Data under study section start
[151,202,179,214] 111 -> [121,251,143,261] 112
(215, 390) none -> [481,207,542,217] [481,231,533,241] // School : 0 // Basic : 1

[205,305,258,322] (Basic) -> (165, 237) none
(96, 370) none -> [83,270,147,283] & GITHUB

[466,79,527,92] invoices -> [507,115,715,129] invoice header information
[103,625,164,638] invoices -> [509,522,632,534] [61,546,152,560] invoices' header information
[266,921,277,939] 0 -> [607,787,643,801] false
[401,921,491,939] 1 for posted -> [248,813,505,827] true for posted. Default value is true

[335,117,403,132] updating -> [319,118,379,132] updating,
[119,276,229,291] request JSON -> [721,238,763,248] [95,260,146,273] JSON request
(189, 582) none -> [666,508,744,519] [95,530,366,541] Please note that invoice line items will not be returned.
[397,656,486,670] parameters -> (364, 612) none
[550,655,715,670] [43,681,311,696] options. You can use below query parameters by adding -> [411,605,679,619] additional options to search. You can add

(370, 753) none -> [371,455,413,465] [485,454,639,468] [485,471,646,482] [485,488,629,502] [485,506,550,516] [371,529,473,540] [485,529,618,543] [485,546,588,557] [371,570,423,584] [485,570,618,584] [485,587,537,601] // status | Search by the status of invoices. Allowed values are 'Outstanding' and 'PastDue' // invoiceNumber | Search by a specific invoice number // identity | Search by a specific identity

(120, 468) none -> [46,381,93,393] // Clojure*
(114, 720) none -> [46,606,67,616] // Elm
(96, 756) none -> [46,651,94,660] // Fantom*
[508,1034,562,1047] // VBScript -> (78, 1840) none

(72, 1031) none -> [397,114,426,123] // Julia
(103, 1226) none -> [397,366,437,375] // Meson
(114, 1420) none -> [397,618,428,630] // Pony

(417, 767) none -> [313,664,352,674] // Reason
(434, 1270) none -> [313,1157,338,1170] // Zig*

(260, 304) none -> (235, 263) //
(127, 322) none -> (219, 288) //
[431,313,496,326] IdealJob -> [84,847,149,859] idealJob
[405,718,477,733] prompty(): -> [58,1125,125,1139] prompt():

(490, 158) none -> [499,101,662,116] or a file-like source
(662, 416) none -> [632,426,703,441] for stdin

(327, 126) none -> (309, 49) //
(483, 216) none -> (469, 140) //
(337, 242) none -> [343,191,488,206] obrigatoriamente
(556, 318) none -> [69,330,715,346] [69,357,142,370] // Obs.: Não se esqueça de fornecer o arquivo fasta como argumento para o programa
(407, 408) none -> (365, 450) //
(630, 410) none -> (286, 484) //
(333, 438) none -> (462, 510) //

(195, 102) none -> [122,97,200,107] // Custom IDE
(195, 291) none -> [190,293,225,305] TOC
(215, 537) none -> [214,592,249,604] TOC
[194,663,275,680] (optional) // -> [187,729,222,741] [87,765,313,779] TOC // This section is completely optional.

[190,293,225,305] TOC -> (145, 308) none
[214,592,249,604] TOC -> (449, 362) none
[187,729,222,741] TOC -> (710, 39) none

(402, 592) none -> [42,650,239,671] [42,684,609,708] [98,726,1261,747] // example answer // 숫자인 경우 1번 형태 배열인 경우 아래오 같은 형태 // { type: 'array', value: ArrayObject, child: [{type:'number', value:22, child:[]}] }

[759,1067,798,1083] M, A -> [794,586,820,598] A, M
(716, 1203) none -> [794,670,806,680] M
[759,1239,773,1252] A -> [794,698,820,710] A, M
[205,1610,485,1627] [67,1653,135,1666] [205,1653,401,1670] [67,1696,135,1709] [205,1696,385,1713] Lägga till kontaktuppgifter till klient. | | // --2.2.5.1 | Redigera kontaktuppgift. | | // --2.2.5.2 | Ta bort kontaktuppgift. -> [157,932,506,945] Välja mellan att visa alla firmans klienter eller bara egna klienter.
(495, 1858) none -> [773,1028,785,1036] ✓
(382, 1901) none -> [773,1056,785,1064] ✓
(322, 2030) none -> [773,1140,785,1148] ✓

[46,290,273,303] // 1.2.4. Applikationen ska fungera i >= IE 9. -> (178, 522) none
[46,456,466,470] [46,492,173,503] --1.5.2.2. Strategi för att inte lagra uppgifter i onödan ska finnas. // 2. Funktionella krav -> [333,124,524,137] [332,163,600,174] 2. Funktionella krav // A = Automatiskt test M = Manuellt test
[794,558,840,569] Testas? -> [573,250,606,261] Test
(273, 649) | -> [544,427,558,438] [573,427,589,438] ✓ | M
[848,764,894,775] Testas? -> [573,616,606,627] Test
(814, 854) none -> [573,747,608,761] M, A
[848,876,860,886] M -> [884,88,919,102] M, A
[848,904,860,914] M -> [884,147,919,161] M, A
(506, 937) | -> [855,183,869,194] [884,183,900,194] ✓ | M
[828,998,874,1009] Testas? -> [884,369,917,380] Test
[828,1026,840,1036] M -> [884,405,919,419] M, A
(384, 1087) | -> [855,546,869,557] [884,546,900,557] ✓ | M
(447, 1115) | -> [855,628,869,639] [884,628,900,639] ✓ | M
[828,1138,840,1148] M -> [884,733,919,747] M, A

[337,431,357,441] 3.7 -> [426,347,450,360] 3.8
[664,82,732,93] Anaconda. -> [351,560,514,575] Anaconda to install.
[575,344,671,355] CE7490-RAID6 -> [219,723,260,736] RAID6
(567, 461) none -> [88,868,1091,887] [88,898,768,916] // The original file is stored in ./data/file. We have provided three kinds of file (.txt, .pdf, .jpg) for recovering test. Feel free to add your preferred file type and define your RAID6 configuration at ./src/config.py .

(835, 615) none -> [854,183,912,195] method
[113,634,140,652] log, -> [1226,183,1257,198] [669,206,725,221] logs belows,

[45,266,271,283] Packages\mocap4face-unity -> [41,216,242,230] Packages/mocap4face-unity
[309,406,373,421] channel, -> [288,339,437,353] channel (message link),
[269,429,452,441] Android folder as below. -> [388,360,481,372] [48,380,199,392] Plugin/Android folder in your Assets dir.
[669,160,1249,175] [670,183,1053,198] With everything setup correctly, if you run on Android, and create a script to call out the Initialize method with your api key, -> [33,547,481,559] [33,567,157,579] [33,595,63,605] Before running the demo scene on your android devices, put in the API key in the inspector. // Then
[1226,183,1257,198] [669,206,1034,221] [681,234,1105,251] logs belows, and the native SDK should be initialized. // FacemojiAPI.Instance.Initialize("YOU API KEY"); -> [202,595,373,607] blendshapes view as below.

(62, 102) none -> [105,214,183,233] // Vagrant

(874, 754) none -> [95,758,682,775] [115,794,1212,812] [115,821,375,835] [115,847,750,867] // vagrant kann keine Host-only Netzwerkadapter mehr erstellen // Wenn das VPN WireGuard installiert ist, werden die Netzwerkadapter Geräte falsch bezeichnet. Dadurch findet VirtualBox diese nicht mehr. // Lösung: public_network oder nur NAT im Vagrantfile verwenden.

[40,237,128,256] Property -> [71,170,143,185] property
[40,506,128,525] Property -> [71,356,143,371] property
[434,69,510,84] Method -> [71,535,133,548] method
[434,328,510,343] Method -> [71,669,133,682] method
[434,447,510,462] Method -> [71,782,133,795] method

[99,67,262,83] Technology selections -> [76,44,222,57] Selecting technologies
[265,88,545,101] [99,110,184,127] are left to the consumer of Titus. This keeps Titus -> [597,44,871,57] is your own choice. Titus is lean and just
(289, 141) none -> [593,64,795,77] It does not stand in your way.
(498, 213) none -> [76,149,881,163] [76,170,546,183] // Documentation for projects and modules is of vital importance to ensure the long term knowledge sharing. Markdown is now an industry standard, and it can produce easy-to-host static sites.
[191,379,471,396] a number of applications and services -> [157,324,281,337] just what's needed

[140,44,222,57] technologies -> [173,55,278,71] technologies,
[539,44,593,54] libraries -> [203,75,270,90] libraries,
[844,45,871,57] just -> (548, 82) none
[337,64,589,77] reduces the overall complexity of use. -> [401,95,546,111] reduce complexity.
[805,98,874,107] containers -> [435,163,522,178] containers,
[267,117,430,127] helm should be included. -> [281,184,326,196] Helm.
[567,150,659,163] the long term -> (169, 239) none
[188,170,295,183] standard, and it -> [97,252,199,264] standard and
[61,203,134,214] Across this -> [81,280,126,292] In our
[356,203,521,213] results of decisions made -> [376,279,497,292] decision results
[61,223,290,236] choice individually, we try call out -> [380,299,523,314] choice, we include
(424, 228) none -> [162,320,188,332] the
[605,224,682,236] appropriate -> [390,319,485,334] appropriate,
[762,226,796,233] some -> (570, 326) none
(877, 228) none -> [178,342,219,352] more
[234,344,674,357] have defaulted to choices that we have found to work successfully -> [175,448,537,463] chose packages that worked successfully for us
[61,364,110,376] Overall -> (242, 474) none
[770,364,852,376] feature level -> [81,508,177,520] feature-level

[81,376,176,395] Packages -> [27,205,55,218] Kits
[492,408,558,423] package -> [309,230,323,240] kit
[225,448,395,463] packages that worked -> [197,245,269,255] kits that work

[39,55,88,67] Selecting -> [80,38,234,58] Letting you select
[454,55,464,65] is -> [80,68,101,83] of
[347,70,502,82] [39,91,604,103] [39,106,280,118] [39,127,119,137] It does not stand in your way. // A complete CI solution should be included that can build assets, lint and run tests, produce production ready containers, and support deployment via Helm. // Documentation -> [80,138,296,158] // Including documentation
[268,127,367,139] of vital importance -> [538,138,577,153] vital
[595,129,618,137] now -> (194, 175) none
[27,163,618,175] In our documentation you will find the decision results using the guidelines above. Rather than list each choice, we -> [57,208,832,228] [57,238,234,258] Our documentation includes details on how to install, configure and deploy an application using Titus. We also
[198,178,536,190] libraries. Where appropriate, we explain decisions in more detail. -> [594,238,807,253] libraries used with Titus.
Data under study section end
### What you will do
Return the lines above precisely as they appear, beginning at the first line and ending at the line with "[550,655,715,670] [43,681,311,696] options.", and nothing after it.

### Problem solution
[151,202,179,214] 111 -> [121,251,143,261] 112
(215, 390) none -> [481,207,542,217] [481,231,533,241] // School : 0 // Basic : 1

[205,305,258,322] (Basic) -> (165, 237) none
(96, 370) none -> [83,270,147,283] & GITHUB

[466,79,527,92] invoices -> [507,115,715,129] invoice header information
[103,625,164,638] invoices -> [509,522,632,534] [61,546,152,560] invoices' header information
[266,921,277,939] 0 -> [607,787,643,801] false
[401,921,491,939] 1 for posted -> [248,813,505,827] true for posted. Default value is true

[335,117,403,132] updating -> [319,118,379,132] updating,
[119,276,229,291] request JSON -> [721,238,763,248] [95,260,146,273] JSON request
(189, 582) none -> [666,508,744,519] [95,530,366,541] Please note that invoice line items will not be returned.
[397,656,486,670] parameters -> (364, 612) none
[550,655,715,670] [43,681,311,696] options. You can use below query parameters by adding -> [411,605,679,619] additional options to search. You can add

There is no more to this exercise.